The use of asphalt compositions as paving and covering agents for a wide variety of surfaces such as roads and airports is known. Such compositions contain a mixture of aggregate and asphalt in a specific ratio and are generally laid and compacted while hot to provide a dense and durable surface.
For many applications, asphalt (bitumen in English, asphalt in American) provides a sufficiently durable and adhesive binder for the aggregate. However, for high load applications, additives can be added to this asphalt in order to improve its mechanical properties. For this purpose, a variety of different additives have been proposed, including polymers, such as ethylene vinyl acetate copolymers, random or block copolymers of styrene and conjugated dienes (e.g. SBS copolymers). Recently, synthetic waxes containing a blend of synthetic aliphatic hydrocarbons have also been used in asphalt blends (WO99/11737). Such blends, compared to their corresponding wax-free counterparts, tend to be more resistant to deformation under high loads.
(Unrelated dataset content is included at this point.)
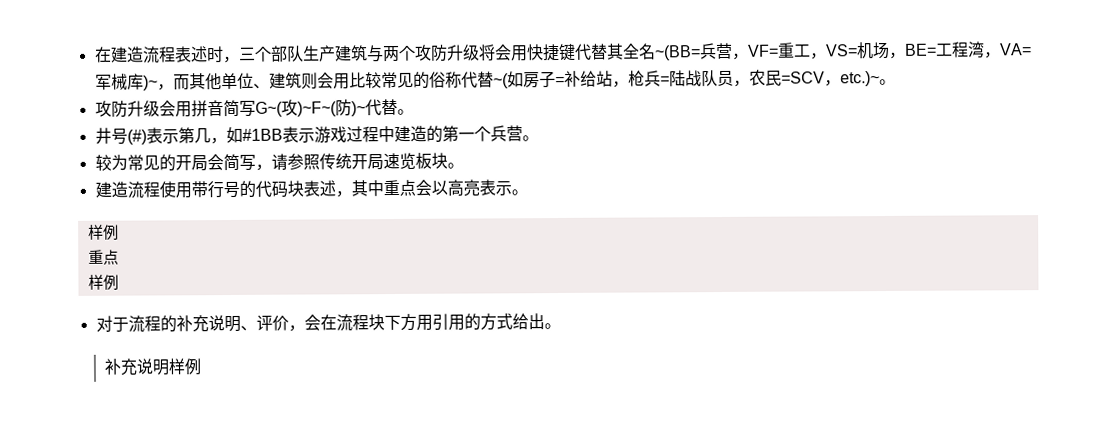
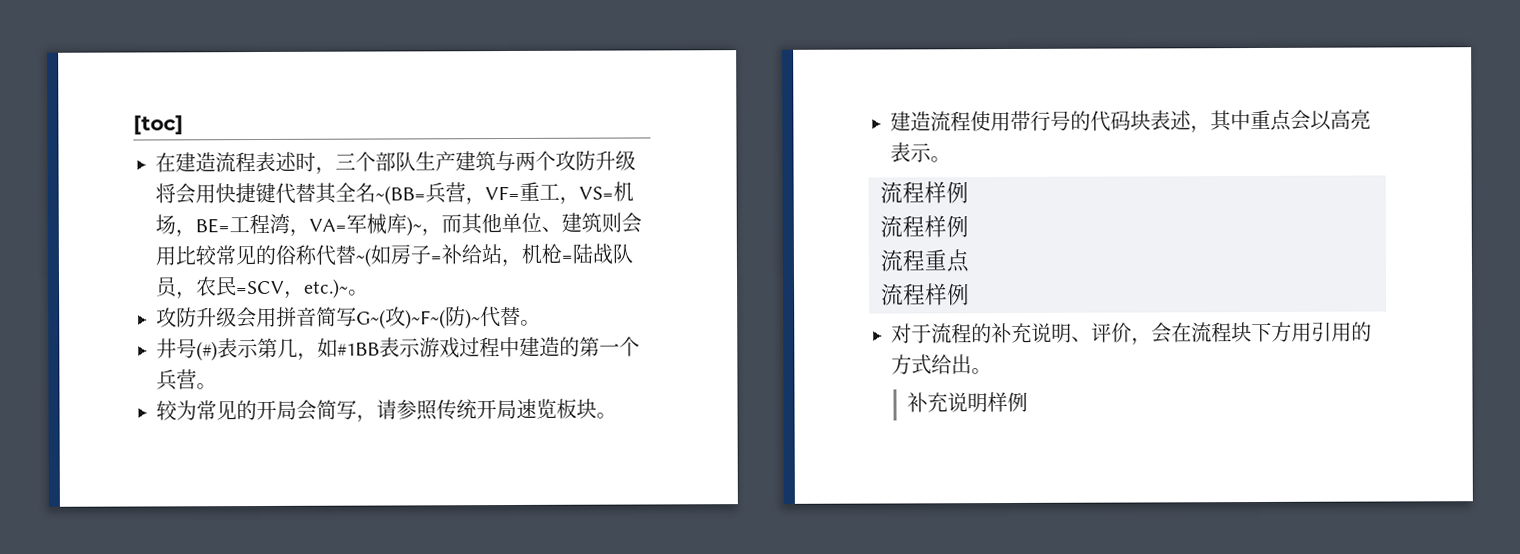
(93, 54) none -> [133,115,184,135] [toc] //
[627,70,661,87] 枪兵 -> [521,243,562,264] 机枪
[87,224,119,241] 样例 // -> [880,181,969,204] [880,215,969,238] [880,249,925,272] 流程样例 // 流程样例 // 流程
(119, 257) none -> [881,283,926,306] 流程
Fuels such as diesel and gasoline have damaging effects on bitumen. These fuels tend to dissolve or soften the bituminous components of asphaltene surfaces. As a result, with long-term use, the aggregate components of such surfaces tend to become less well bonded and thus the surface tends to disintegrate.
Surprisingly, we have now discovered that waxes can be used to improve the fuel resistance of asphalt.
Thus, the present invention provides the use of waxes as a hydrocarbon resistant, better lubricant resistant or fuel resistant additive to asphalt.
Suitable waxes include petroleum waxes and synthetic waxes, specifically, waxes with a softening or melting point of 50°C or more, better 60 to 150°C, and better 60 to 120°C. Examples of petroleum waxes include paraffin waxes and microcrystalline waxes. Such waxes are well known (see, for example, 3rd edition Kirk-Othmer, Encyclopaedia of Chemical Technology, vol. 24, pp. 473-476, which is included as a reference herein) and are generally obtained from crude oil and/or crude oil distillates using known techniques. Paraffin waxes are coarse crystalline products and are typically solid at room temperature (25°C). Microcrystalline waxes also tend to be solid at room temperature. However, in addition to being available from petroleum distillates, these waxes can also be naturally occurring, for example, in the form of ground waxes. Ground waxes can be refined and bleached to produce wild cherry wax, which is also suitable for use as a fuel-resistant additive.
Suitable synthetic waxes include hydrocarbon waxes, e.g. polyethylene waxes, which are preferably obtained in the Fischer-Tropsch synthesis process. Waxes with functional groups, such as chemically modified hydrocarbon waxes, as well as waxy esters and amides, can also be used.